Work instruction =
Could you set down the lines from the first line of the entries below through the line with "font-weight: bold ->", exactly and with no pictures?

Task inputs =
════════════════

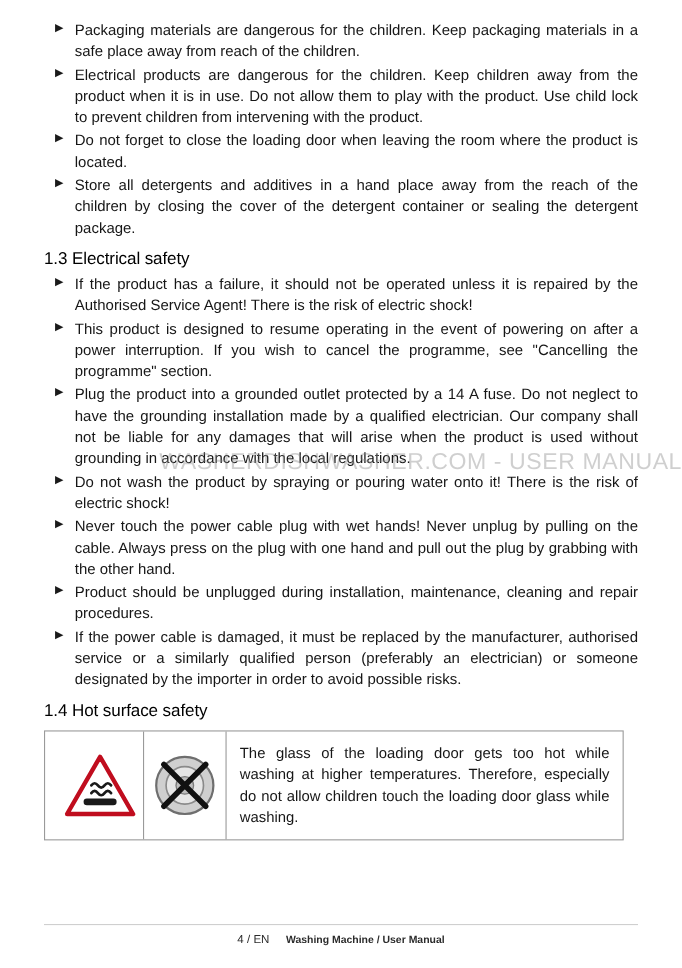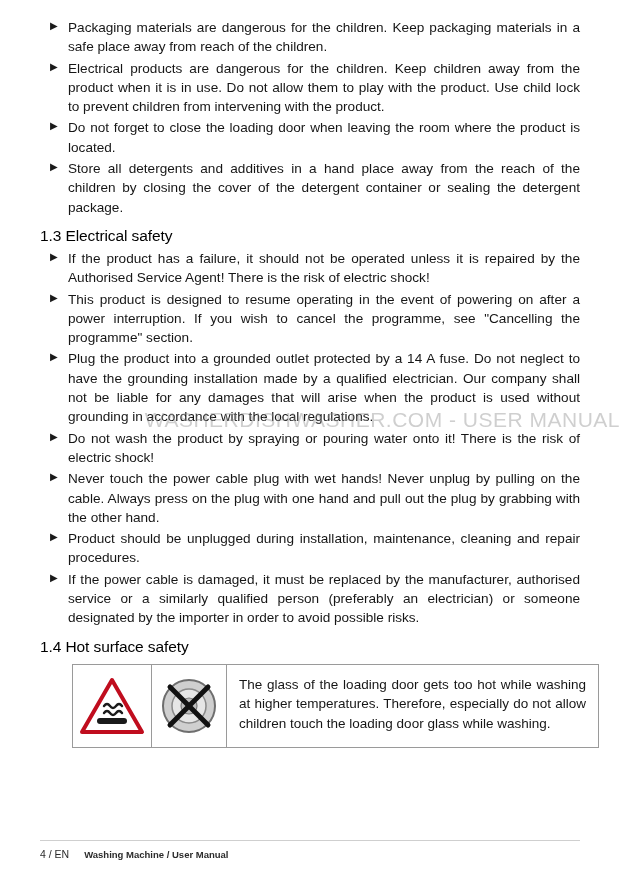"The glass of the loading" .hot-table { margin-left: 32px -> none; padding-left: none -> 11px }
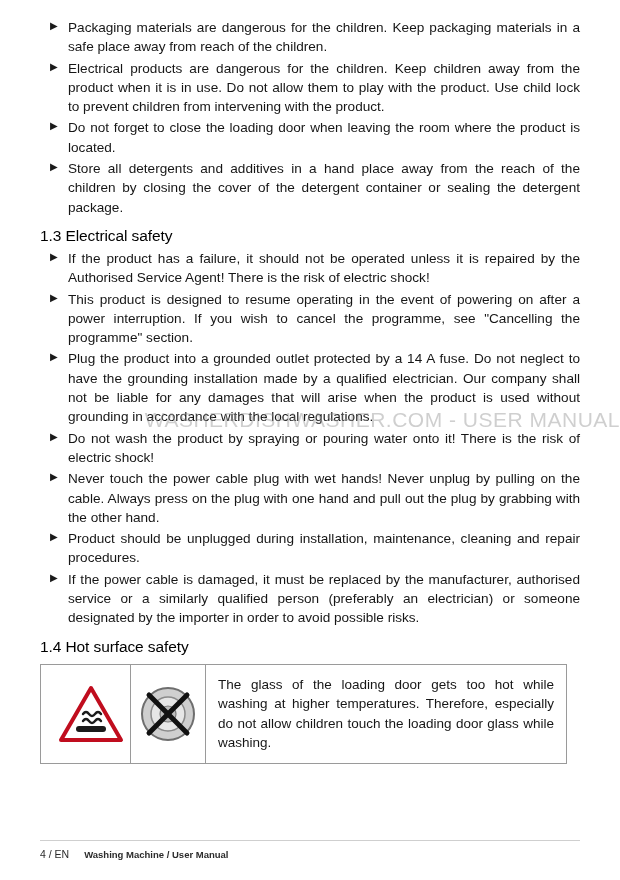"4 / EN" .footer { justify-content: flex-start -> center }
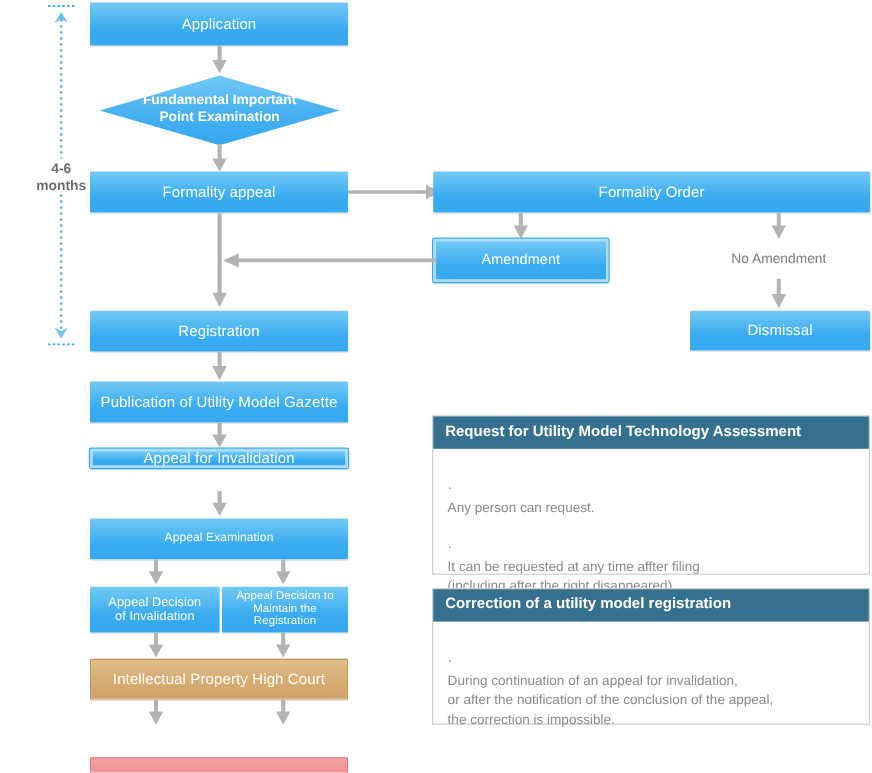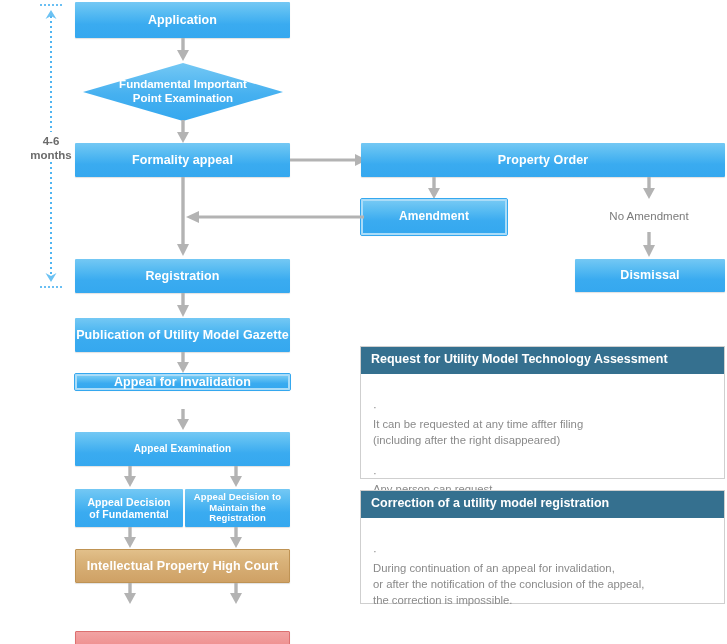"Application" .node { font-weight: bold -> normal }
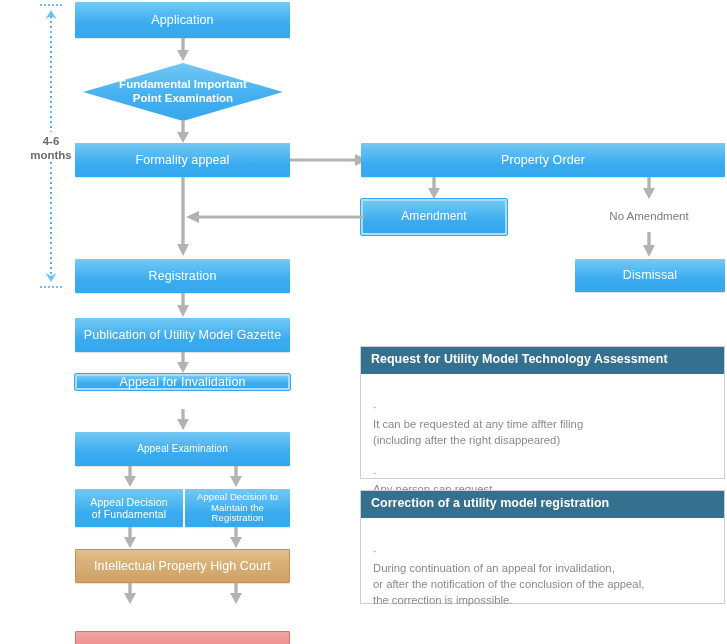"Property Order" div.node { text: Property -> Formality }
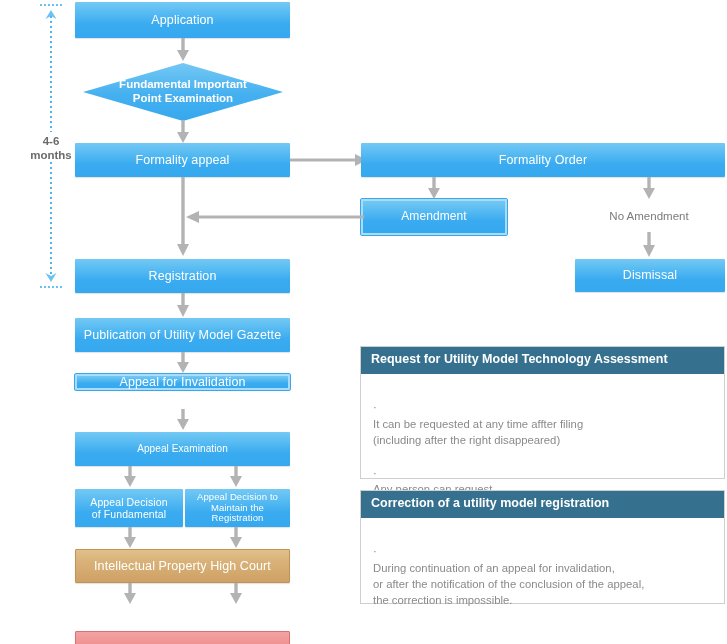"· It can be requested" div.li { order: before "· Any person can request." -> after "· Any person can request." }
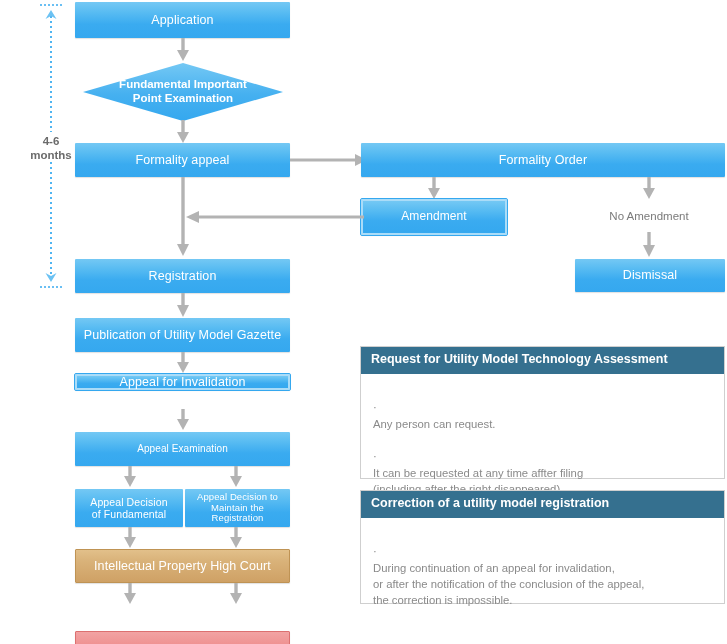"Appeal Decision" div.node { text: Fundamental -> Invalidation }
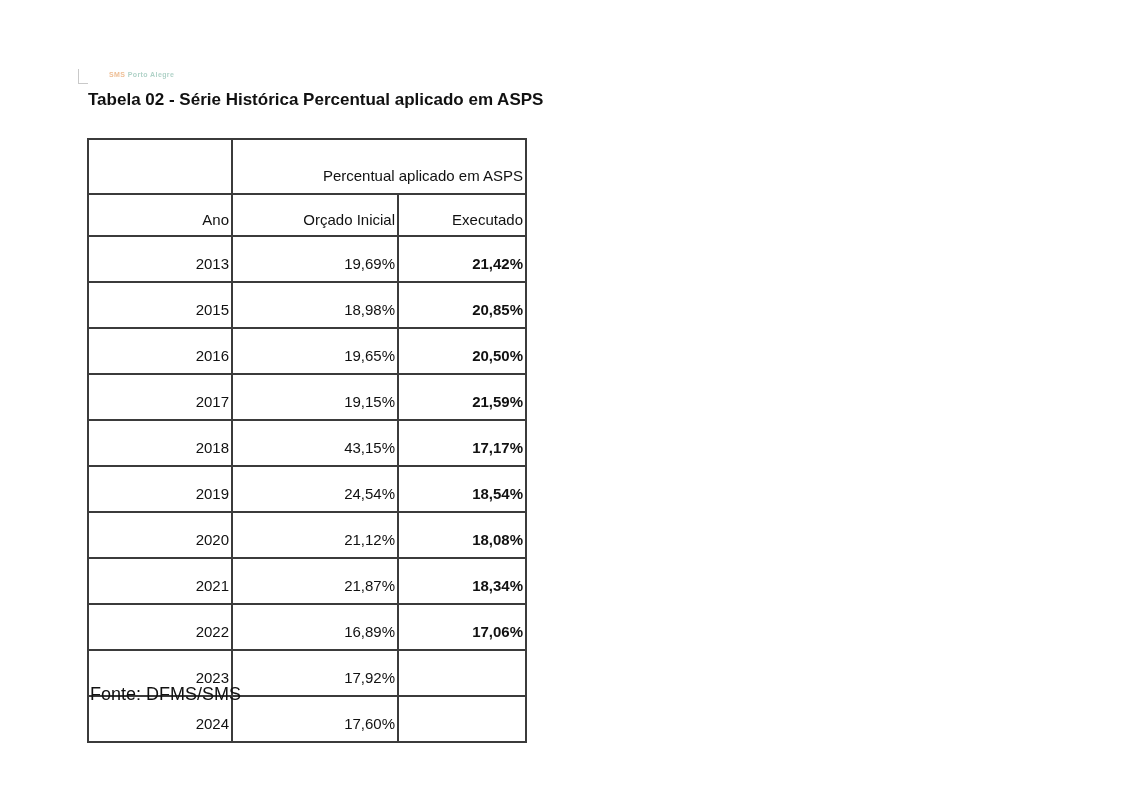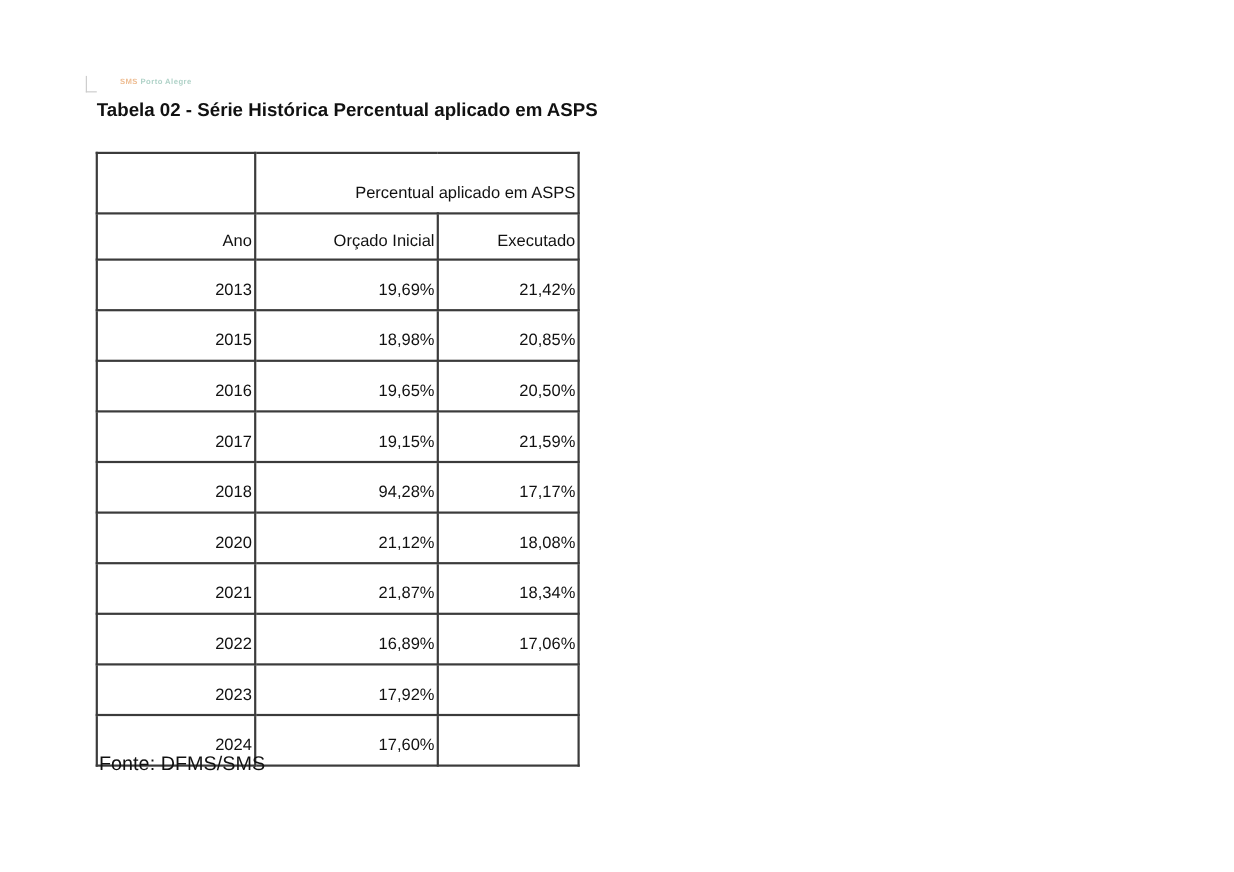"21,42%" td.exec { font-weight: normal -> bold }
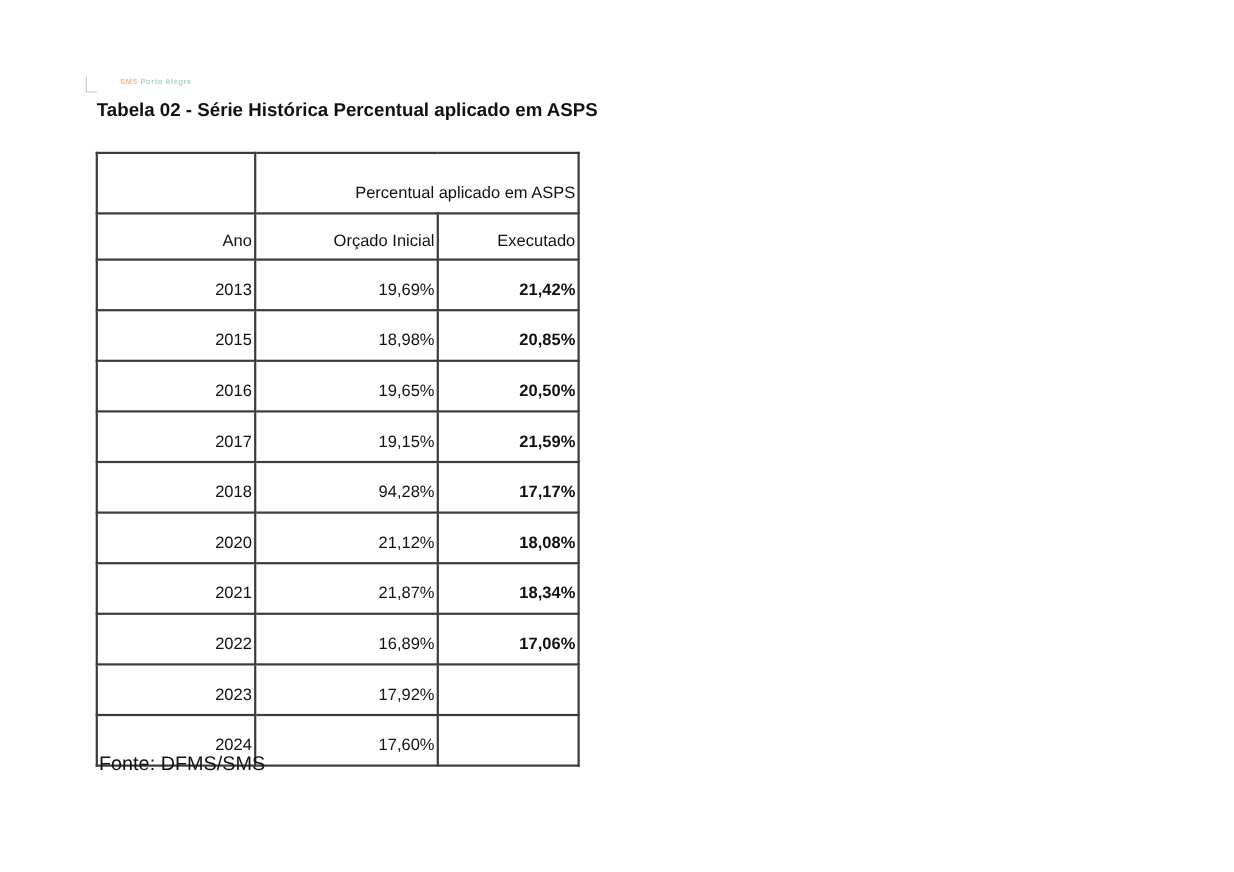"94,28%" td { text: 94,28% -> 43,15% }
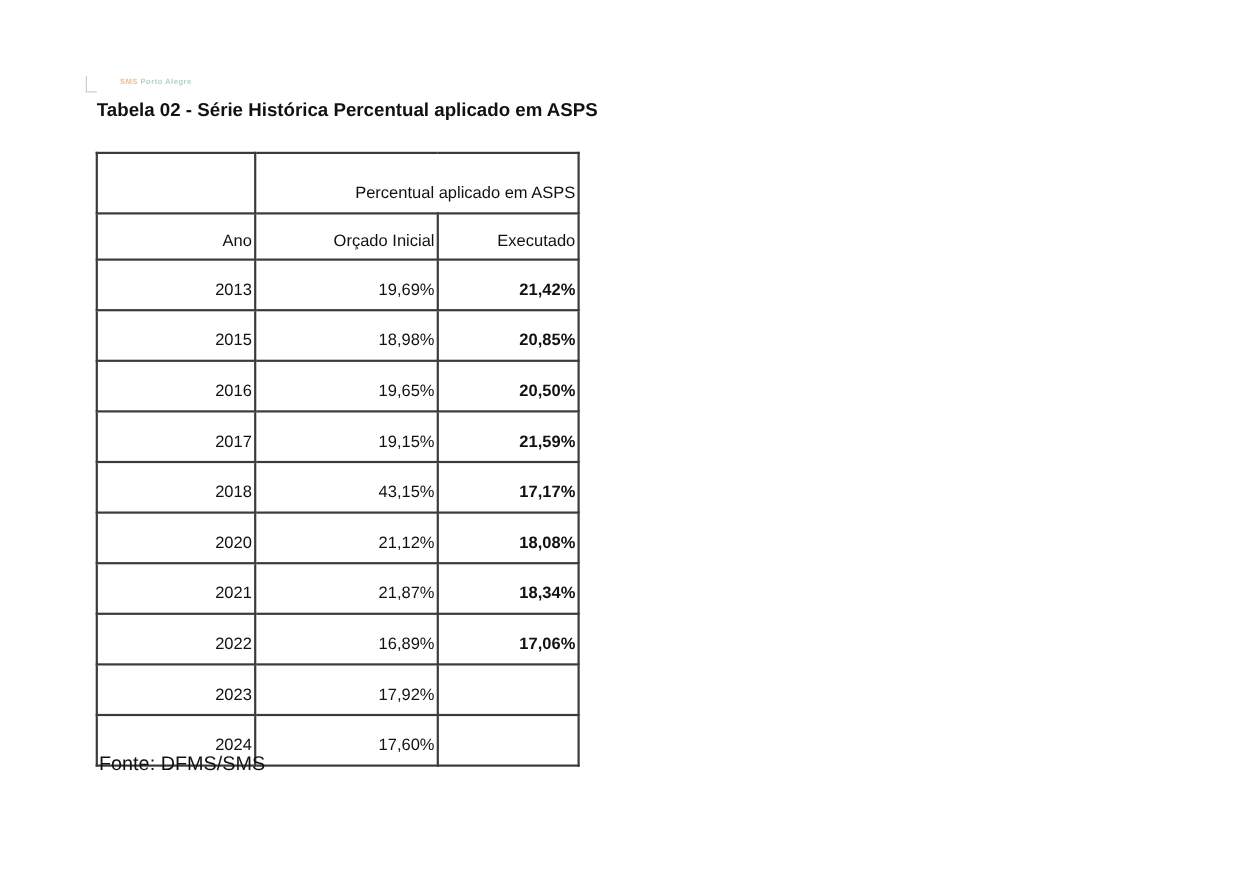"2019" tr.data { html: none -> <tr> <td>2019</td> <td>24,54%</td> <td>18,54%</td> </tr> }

════════════════

Finished exercise =
"The glass of the loading" .hot-table { margin-left: 32px -> none; padding-left: none -> 11px }
"4 / EN" .footer { justify-content: flex-start -> center }
"Application" .node { font-weight: bold -> normal }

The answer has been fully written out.